Line count for "center": report how many lines in this material hold that string, with the number alone as the answer.

Data extract START

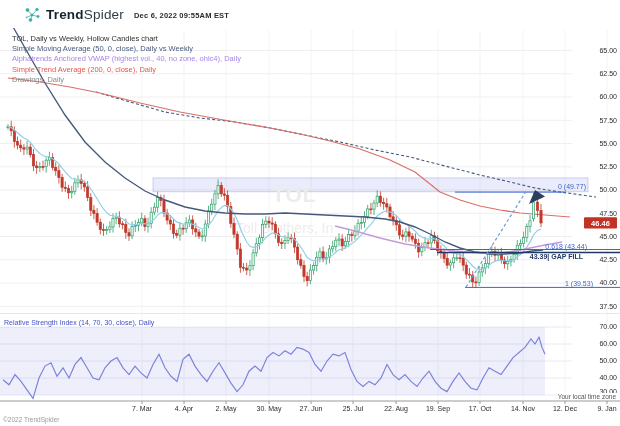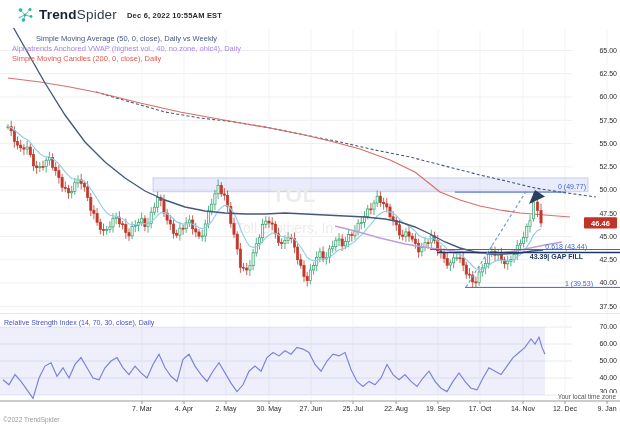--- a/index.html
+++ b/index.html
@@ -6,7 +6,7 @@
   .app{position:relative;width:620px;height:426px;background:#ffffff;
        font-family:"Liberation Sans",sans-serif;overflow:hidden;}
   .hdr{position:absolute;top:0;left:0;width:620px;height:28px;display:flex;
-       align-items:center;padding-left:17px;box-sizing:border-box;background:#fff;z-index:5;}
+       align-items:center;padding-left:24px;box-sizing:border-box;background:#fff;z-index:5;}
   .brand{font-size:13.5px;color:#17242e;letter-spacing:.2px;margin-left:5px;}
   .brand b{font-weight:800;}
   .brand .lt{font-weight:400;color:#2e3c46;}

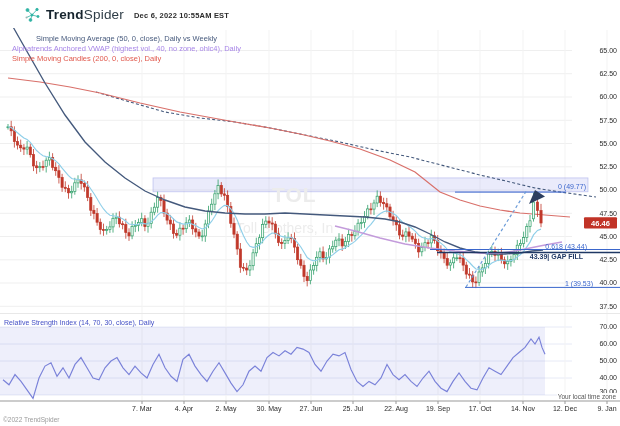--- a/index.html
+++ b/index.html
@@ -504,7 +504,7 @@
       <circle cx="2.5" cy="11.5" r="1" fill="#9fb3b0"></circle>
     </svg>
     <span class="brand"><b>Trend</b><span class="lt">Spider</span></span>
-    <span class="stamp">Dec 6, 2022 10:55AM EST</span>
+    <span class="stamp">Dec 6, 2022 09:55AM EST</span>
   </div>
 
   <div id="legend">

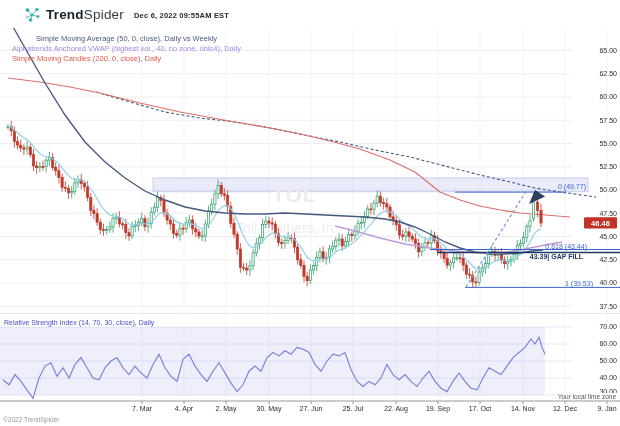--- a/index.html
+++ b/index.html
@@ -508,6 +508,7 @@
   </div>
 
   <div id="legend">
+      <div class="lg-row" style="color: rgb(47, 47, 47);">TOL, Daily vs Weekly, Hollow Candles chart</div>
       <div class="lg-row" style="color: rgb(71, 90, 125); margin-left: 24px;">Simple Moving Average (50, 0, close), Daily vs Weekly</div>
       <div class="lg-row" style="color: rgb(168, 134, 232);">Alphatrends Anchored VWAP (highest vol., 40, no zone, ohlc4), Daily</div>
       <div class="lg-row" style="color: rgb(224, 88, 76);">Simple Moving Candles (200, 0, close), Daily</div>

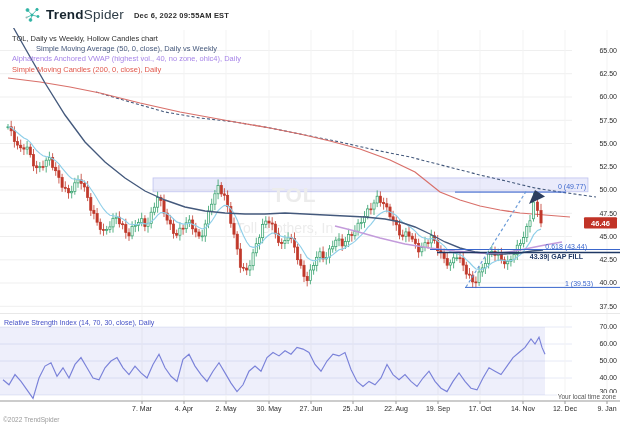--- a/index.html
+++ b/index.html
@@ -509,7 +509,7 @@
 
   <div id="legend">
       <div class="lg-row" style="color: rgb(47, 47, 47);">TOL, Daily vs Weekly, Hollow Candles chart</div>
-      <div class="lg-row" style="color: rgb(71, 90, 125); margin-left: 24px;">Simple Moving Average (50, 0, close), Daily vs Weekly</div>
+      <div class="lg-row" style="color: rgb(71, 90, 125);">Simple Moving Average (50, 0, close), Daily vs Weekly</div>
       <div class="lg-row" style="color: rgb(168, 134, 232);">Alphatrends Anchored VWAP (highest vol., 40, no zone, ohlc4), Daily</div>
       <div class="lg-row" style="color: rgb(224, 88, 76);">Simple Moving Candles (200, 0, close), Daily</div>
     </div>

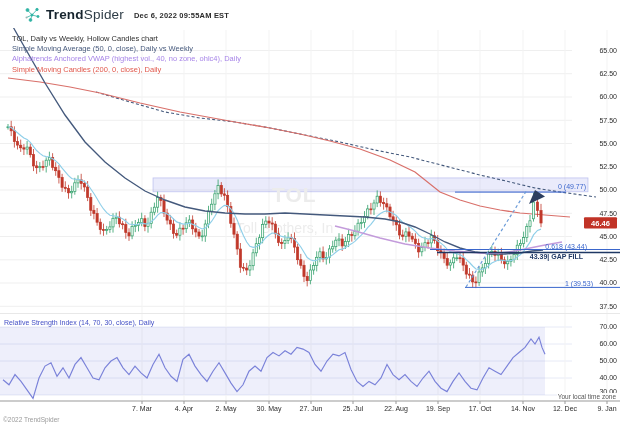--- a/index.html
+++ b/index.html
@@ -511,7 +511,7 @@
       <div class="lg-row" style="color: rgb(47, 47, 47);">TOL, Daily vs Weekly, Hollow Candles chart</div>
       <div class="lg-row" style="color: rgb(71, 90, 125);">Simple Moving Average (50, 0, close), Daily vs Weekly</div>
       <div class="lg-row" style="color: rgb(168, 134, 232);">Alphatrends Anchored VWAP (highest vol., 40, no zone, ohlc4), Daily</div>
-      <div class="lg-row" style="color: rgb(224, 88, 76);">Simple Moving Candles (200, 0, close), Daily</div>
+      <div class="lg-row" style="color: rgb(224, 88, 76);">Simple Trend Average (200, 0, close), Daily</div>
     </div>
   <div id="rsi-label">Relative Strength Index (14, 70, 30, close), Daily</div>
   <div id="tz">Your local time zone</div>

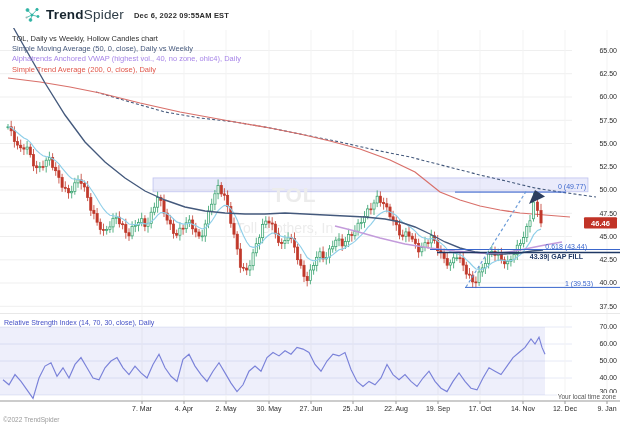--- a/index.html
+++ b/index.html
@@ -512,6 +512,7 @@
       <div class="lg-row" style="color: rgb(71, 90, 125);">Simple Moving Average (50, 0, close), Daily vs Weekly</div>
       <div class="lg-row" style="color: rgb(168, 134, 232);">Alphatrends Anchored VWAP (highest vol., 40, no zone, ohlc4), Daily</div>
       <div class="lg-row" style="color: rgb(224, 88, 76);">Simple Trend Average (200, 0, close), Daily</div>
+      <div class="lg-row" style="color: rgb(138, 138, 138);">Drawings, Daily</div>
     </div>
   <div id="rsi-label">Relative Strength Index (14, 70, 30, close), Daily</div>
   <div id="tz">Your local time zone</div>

Data extract END

> **Solved exercise**: 2